Overall investment slid 9.6 per cent in 2023, NBS said.
“The overall risk [in China’s property market] is manageable because the decline in investment is narrowing, which is a sign that the supply side is stabilising,” said Yan Yuejin, director of Shanghai-based E-house China Research and Development Institute.
The competitive landscape of the property industry is changing, with companies that have healthier financials taking part in more projects than their smaller peers – another positive sign that the troubled market is improving, Yan said.
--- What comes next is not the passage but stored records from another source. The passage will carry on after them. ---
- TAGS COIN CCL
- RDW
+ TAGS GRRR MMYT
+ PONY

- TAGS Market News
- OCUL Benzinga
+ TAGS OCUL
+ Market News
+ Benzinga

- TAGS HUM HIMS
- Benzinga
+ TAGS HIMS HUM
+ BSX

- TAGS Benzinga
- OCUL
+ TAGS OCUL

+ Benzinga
“With [banks] offering stronger financing support, property investment will likely gain more momentum later,” he said.
Property sales by floor area fell 20.5 per cent year on year in January and February, compared with a decline of 8.5 per cent in all of 2023, according to NBS. Meanwhile, sales value fell by 29.3 per cent year on year in the first two months, compared with a 2023 slide of 6.5 per cent.
The year-on-year decline in January and February sales is due in part to a high base last year, after the removal of Covid-19 restrictions released pent-up demand, pushing sales to record highs, said Chen Wenjing, director of market research at China Index Academy, a real estate research firm.
A longer Lunar New Year holiday and an increase in travel also slowed sales of new homes this year, she noted.
China’s economy rebounds at start of 2024, but property remains a ‘big problem’
China’s economy rebounds at start of 2024, but property remains a ‘big problem’
Additional data from the China Index Academy showed that total sales of second-hand homes in 25 major cities in China declined by 13.1 per cent in January and February by floor area, “significantly lower” than the rate of decline in the new home market in the same period, said Chen.
“Demand is recovering steadily overall, and the second-hand market is expected to maintain its momentum as we hope to see more demand being generated from homeowners wanting to trade-in and upgrade their homes,” she said.
China’s home prices continued to decline for the ninth month in February on a month on month basis, according to data released on Friday by NBS. Second-hand home prices dropped by 0.8 per cent month on month in first-tier cities, and 0.6 per cent in second- and third-tier cities over the same period.
“Most property-related activity worsened broadly and meaningfully in year-on-year terms in January-February, reflecting either unfavourable base effects or sequential weakness,” analysts at Goldman Sachs said in a note.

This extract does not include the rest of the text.